* **Task requirements**
Exactly the lines from the one with "[36,818,370,837] greater than" to the end of the data below should be set down, and no others.

* **Data for this task**
Start of Block

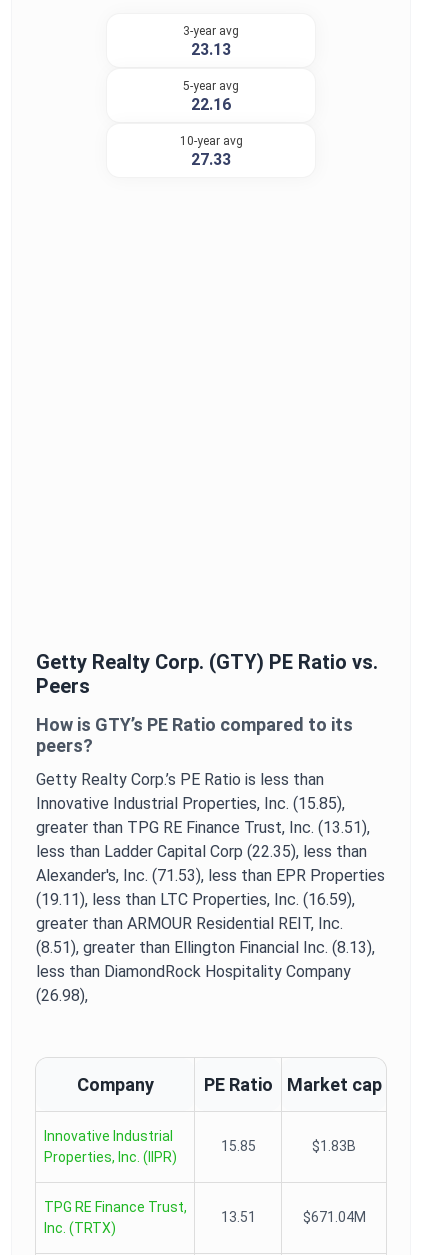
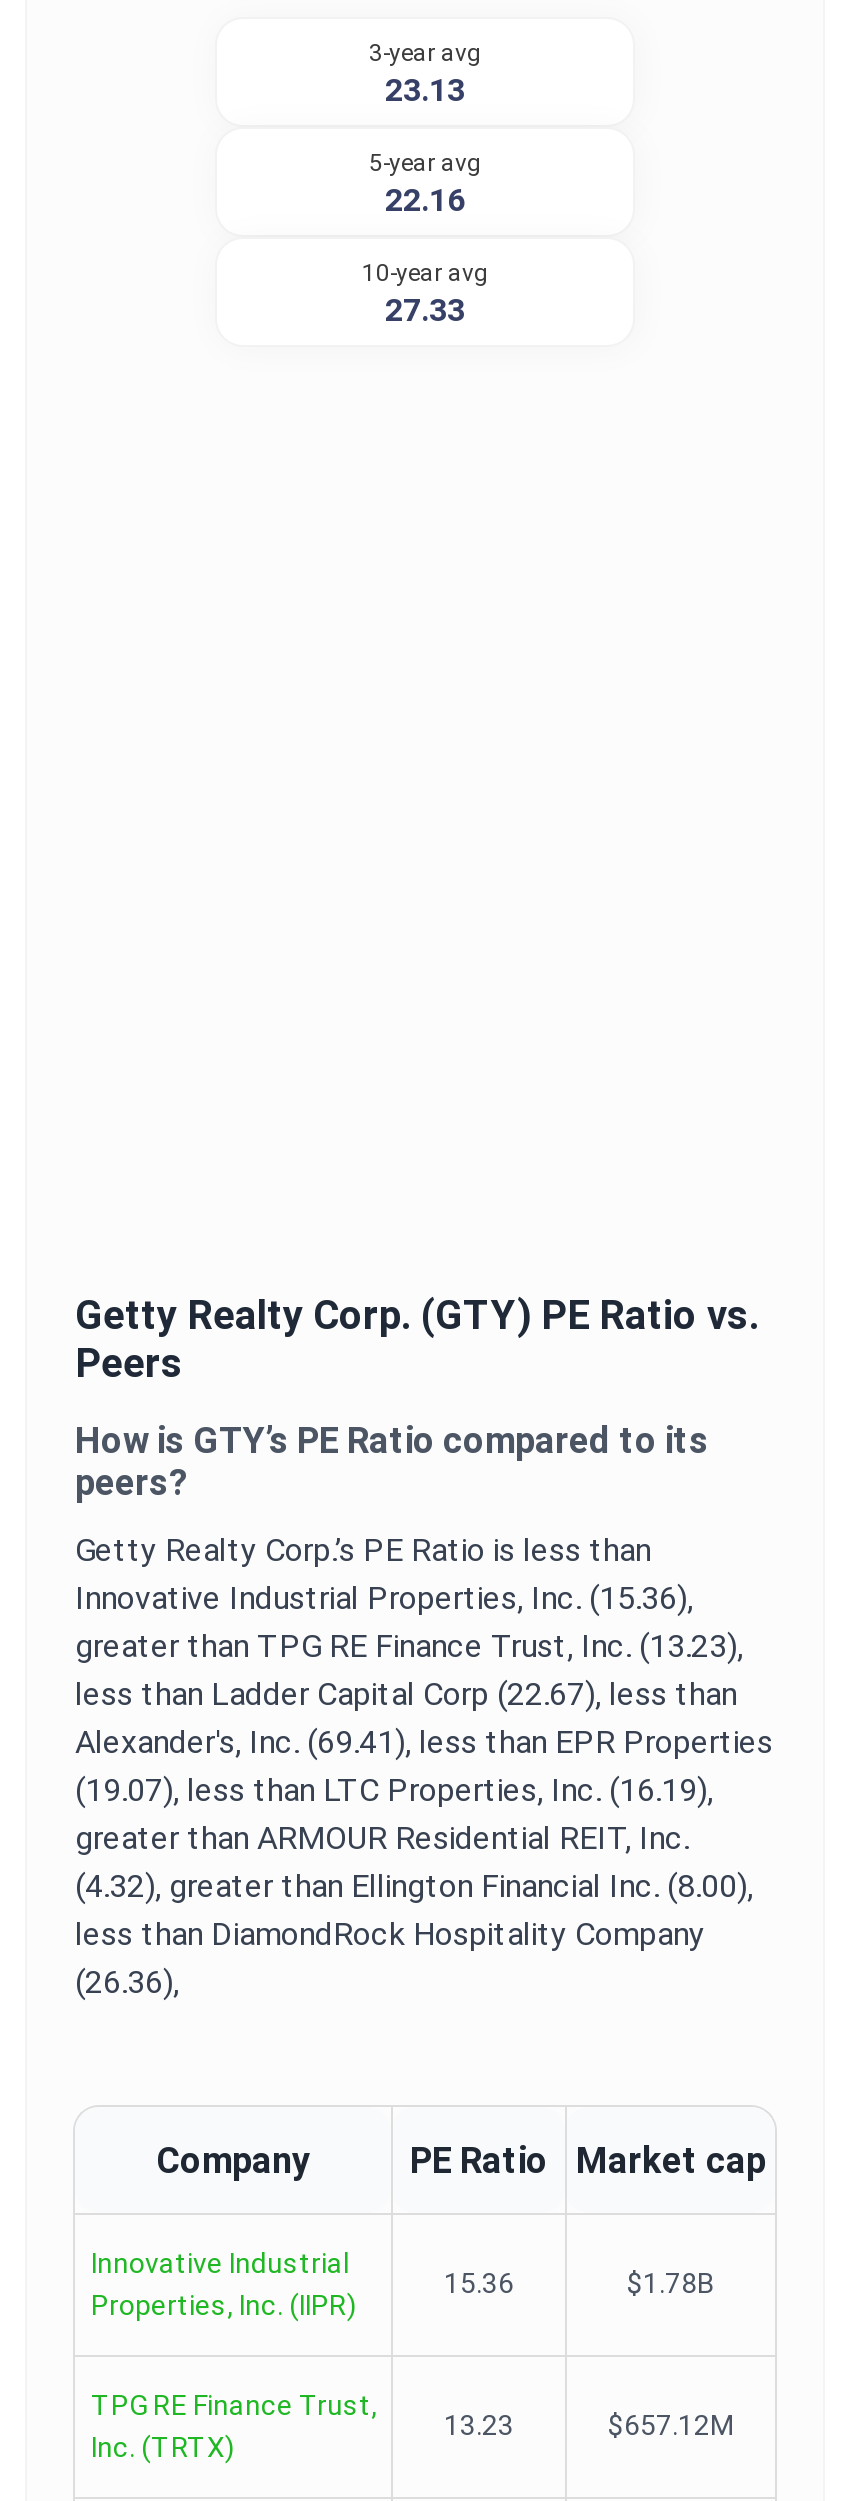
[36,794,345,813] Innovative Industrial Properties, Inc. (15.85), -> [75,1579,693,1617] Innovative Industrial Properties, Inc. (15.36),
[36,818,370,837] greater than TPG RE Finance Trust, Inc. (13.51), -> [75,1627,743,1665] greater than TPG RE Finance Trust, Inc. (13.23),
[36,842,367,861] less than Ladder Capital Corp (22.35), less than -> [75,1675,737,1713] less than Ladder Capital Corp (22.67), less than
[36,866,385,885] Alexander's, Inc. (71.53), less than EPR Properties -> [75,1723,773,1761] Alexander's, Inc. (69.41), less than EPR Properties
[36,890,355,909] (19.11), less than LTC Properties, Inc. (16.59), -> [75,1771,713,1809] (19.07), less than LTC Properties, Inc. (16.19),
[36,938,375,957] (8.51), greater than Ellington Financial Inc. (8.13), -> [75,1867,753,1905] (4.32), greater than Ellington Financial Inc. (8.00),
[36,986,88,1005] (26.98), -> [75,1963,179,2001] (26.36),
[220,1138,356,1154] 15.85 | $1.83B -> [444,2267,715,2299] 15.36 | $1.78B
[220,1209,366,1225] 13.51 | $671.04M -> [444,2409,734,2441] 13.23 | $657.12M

End of Block

* **Answer area**
[36,818,370,837] greater than TPG RE Finance Trust, Inc. (13.51), -> [75,1627,743,1665] greater than TPG RE Finance Trust, Inc. (13.23),
[36,842,367,861] less than Ladder Capital Corp (22.35), less than -> [75,1675,737,1713] less than Ladder Capital Corp (22.67), less than
[36,866,385,885] Alexander's, Inc. (71.53), less than EPR Properties -> [75,1723,773,1761] Alexander's, Inc. (69.41), less than EPR Properties
[36,890,355,909] (19.11), less than LTC Properties, Inc. (16.59), -> [75,1771,713,1809] (19.07), less than LTC Properties, Inc. (16.19),
[36,938,375,957] (8.51), greater than Ellington Financial Inc. (8.13), -> [75,1867,753,1905] (4.32), greater than Ellington Financial Inc. (8.00),
[36,986,88,1005] (26.98), -> [75,1963,179,2001] (26.36),
[220,1138,356,1154] 15.85 | $1.83B -> [444,2267,715,2299] 15.36 | $1.78B
[220,1209,366,1225] 13.51 | $671.04M -> [444,2409,734,2441] 13.23 | $657.12M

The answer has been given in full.